>>>>>

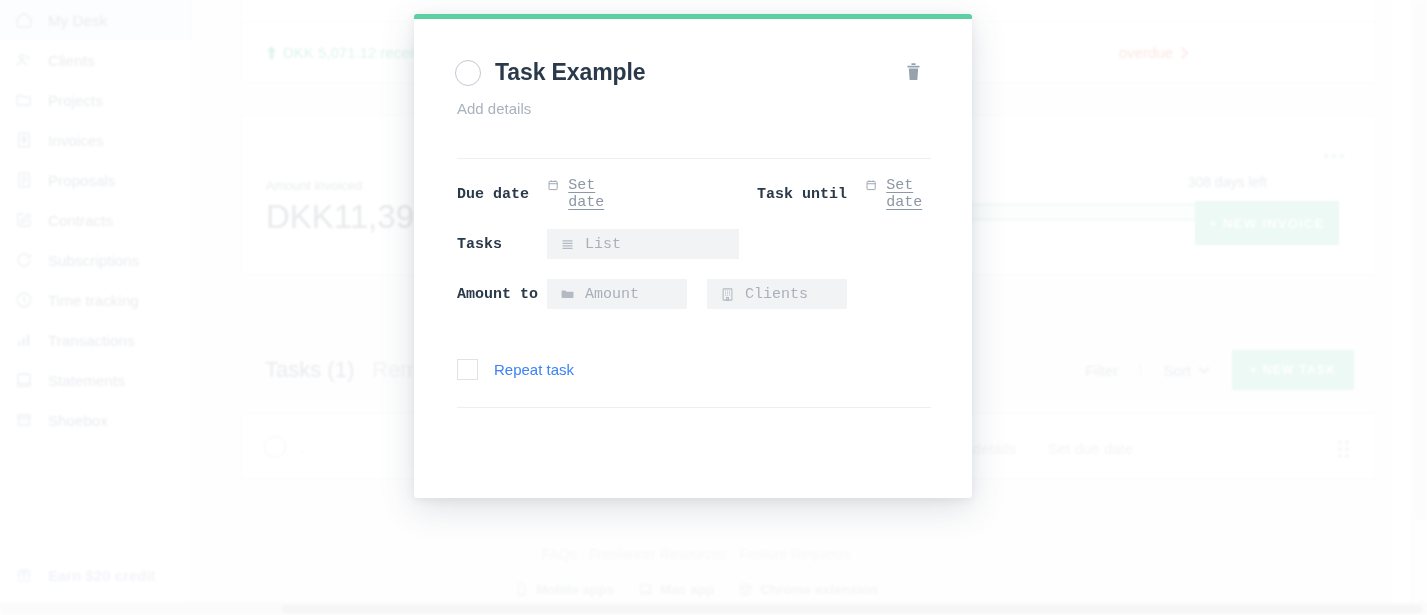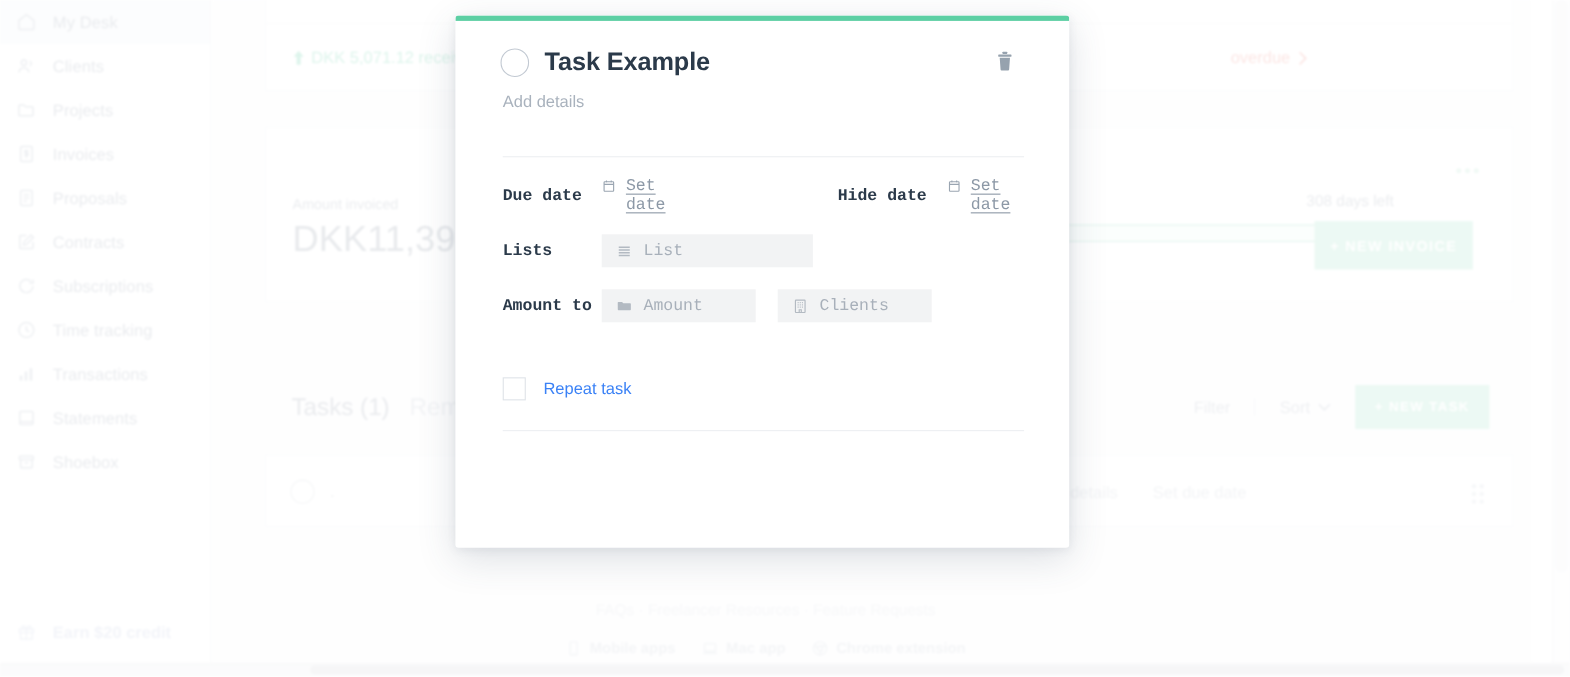--- a/index.html
+++ b/index.html
@@ -219,21 +219,21 @@
     left: 414px; top: 14px;
     width: 558px; height: 484px;
     background: #ffffff;
     border-radius: 3px;
     box-shadow: 0 10px 34px rgba(60,80,100,0.17), 0 2px 8px rgba(60,80,100,0.08);
     overflow: hidden;
     display: flex; flex-direction: column;
   }
   .modal-topbar { height: 5px; background: #5ccfa3; flex: 0 0 5px; }
 
-  .modal-body { padding: 0 27px; position: relative; flex: 1 1 auto; }
+  .modal-body { padding: 0 27px; position: relative; flex: 1 1 auto; margin-top: 16px; }
 
   .title-row {
     display: flex; align-items: center;
     padding: 24px 0 0 0;
     position: relative;
   }
   .task-toggle {
     width: 26px; height: 26px; border-radius: 50%;
     border: 1.7px solid #c2c9d2; flex: 0 0 26px;
     margin-left: 14px;
@@ -583,32 +583,32 @@
 
       <div class="field-row row-dates">
         <div class="field-label">Due date</div>
         <div class="date-pick">
           <svg viewBox="0 0 24 24" fill="none" stroke="currentColor" stroke-width="1.9">
               <rect x="4" y="5" width="16" height="16" rx="1.3"></rect>
               <path d="M4 9.5h16M8 3v3M16 3v3"></path>
             </svg>
           <span>Set date</span>
         </div>
-        <div class="field-label label-hide">Hide date</div>
+        <div class="field-label label-hide">Task until</div>
         <div class="date-pick" style="margin-left:18px">
           <svg viewBox="0 0 24 24" fill="none" stroke="currentColor" stroke-width="1.9">
               <rect x="4" y="5" width="16" height="16" rx="1.3"></rect>
               <path d="M4 9.5h16M8 3v3M16 3v3"></path>
             </svg>
           <span>Set date</span>
         </div>
       </div>
 
       <div class="field-row row-lists">
-        <div class="field-label">Lists</div>
+        <div class="field-label">Tasks</div>
         <div class="chip chip-list">
           <svg viewBox="0 0 24 24" fill="none" stroke="currentColor" stroke-width="2">
               <path d="M4 6h16M4 10h16M4 14h16M4 18h16"></path>
             </svg>
           <span>List</span>
         </div>
       </div>
 
       <div class="field-row row-assign">
         <div class="field-label">Amount to</div>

<<<<<

• **About this exercise**: Your answer should reproduce each line of the listing that holds the word "background".

• **Answer to the problem**:
     background: #ffffff;
   .modal-topbar { height: 5px; background: #5ccfa3; flex: 0 0 5px; }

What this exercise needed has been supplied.